Task to complete:
Read the entries below and pull out each line with the string "专利权期限为十年".

Listed records:
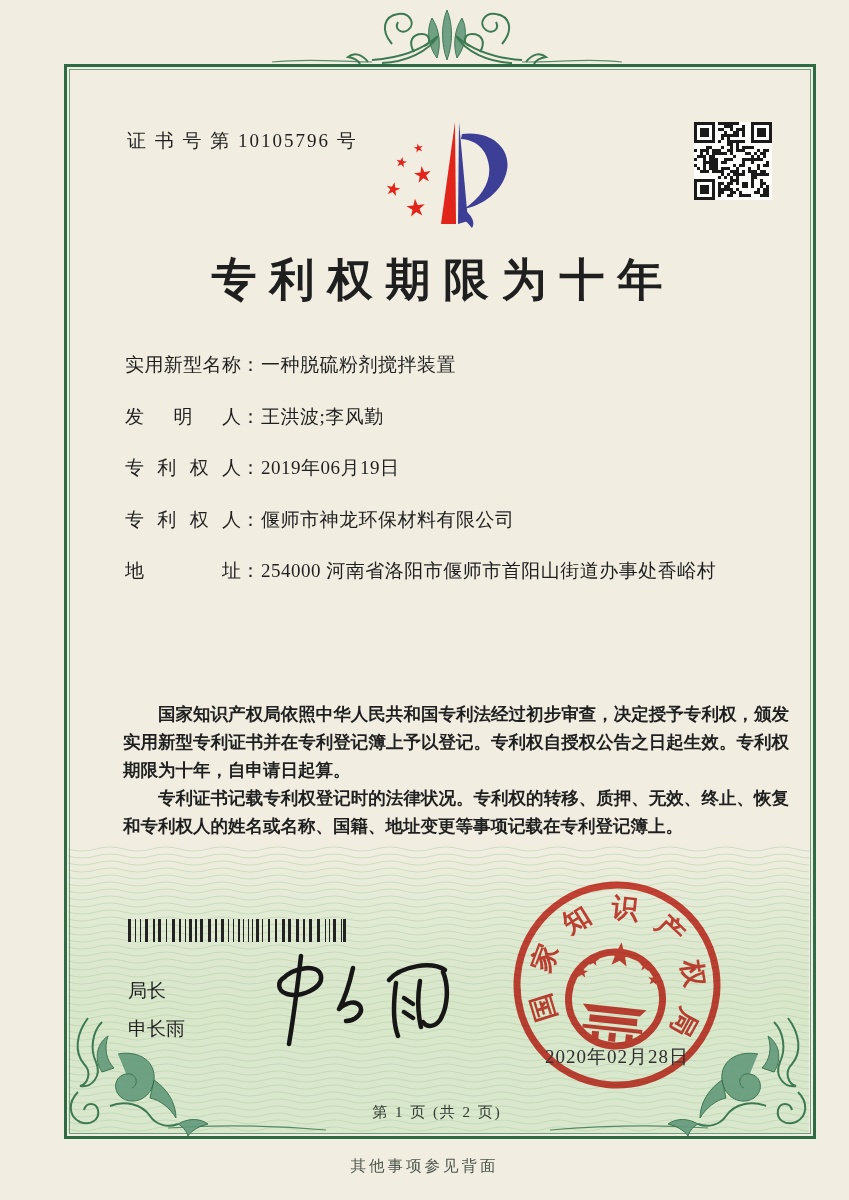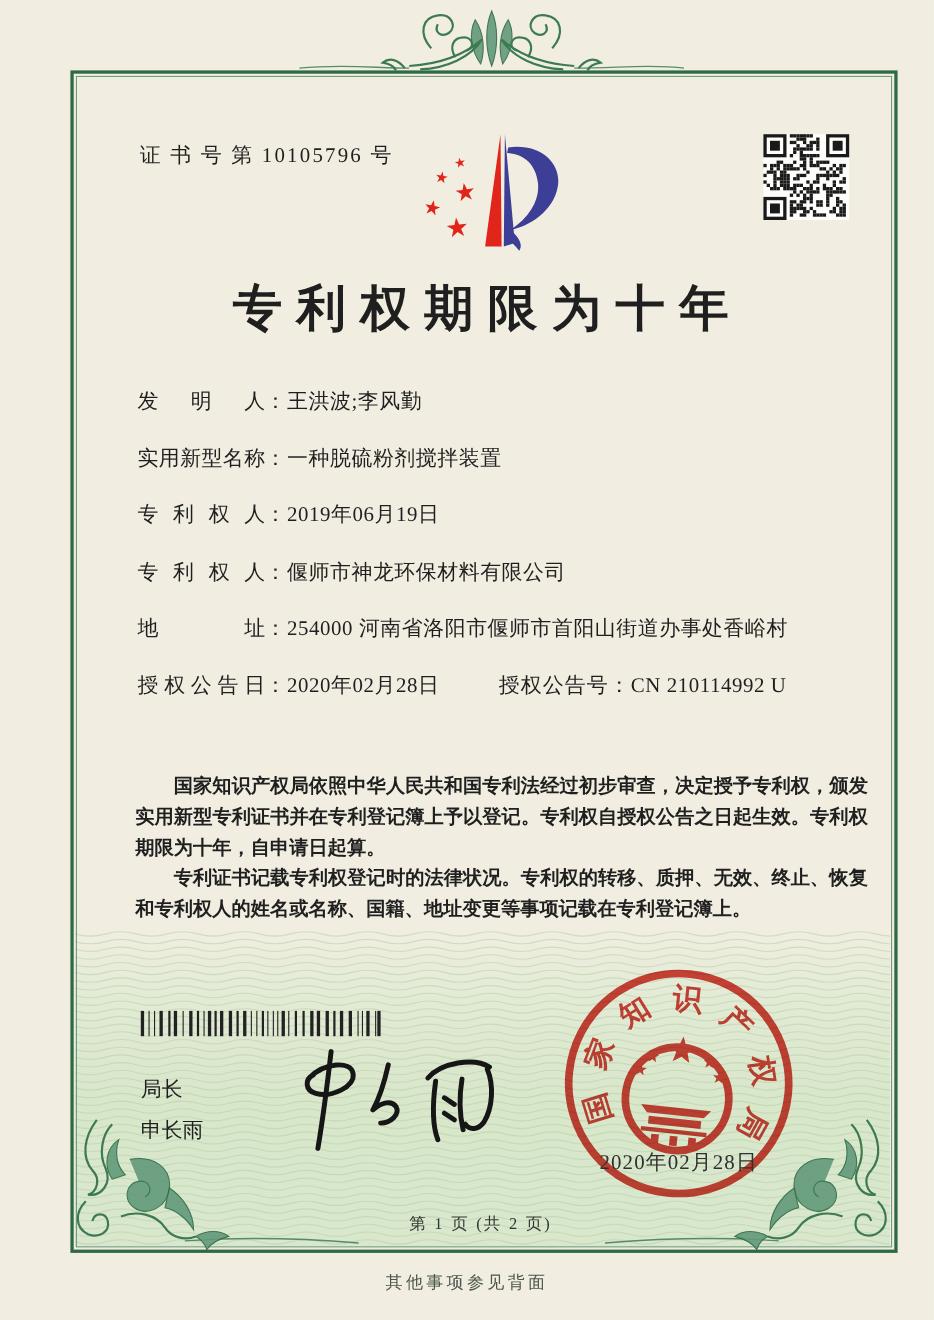--- a/index.html
+++ b/index.html
@@ -397,41 +397,33 @@
     <i style="left:54px;top:72px"></i>
     <i style="left:66px;top:72px"></i>
     <i style="left:69px;top:72px"></i>
     <i style="left:72px;top:72px"></i>
   </div>
 
 <div class="title">专利权期限为十年</div>
 
 <div class="fields">
   <div class="frow">
+    <span class="flabel">实用新型名称</span><span class="fcolon">：</span><span class="fvalue">一种脱硫粉剂搅拌装置</span>
+  </div>
+  <div class="frow">
     <span class="flabel">发明人</span><span class="fcolon">：</span><span class="fvalue">王洪波;李风勤</span>
-  </div>
-  <div class="frow">
-    <span class="flabel">实用新型名称</span><span class="fcolon">：</span><span class="fvalue">一种脱硫粉剂搅拌装置</span>
   </div>
   <div class="frow">
     <span class="flabel">专利权人</span><span class="fcolon">：</span><span class="fvalue">2019年06月19日</span>
   </div>
   <div class="frow">
     <span class="flabel">专利权人</span><span class="fcolon">：</span><span class="fvalue">偃师市神龙环保材料有限公司</span>
   </div>
   <div class="frow">
     <span class="flabel">地址</span><span class="fcolon">：</span><span class="fvalue">254000 河南省洛阳市偃师市首阳山街道办事处香峪村</span>
-  </div>
-  <div class="frow grant-row">
-    <span>
-      <span class="flabel">授权公告日</span><span class="fcolon">：</span><span class="fvalue">2020年02月28日</span>
-    </span>
-    <span class="grant-no">
-      <span class="glabel">授权公告号</span><span class="fcolon">：</span><span class="fvalue">CN 210114992 U</span>
-    </span>
   </div>
 </div>
 
 <div class="paras">
   <p>国家知识产权局依照中华人民共和国专利法经过初步审查，决定授予专利权，颁发实用新型专利证书并在专利登记簿上予以登记。专利权自授权公告之日起生效。专利权期限为十年，自申请日起算。</p>
   <p>专利证书记载专利权登记时的法律状况。专利权的转移、质押、无效、终止、恢复和专利权人的姓名或名称、国籍、地址变更等事项记载在专利登记簿上。</p>
 </div>
 
 <div class="barcode">
     <i style="left:0px;width:3px"></i>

Written solution:
 <div class="title">专利权期限为十年</div>
   <p>国家知识产权局依照中华人民共和国专利法经过初步审查，决定授予专利权，颁发实用新型专利证书并在专利登记簿上予以登记。专利权自授权公告之日起生效。专利权期限为十年，自申请日起算。</p>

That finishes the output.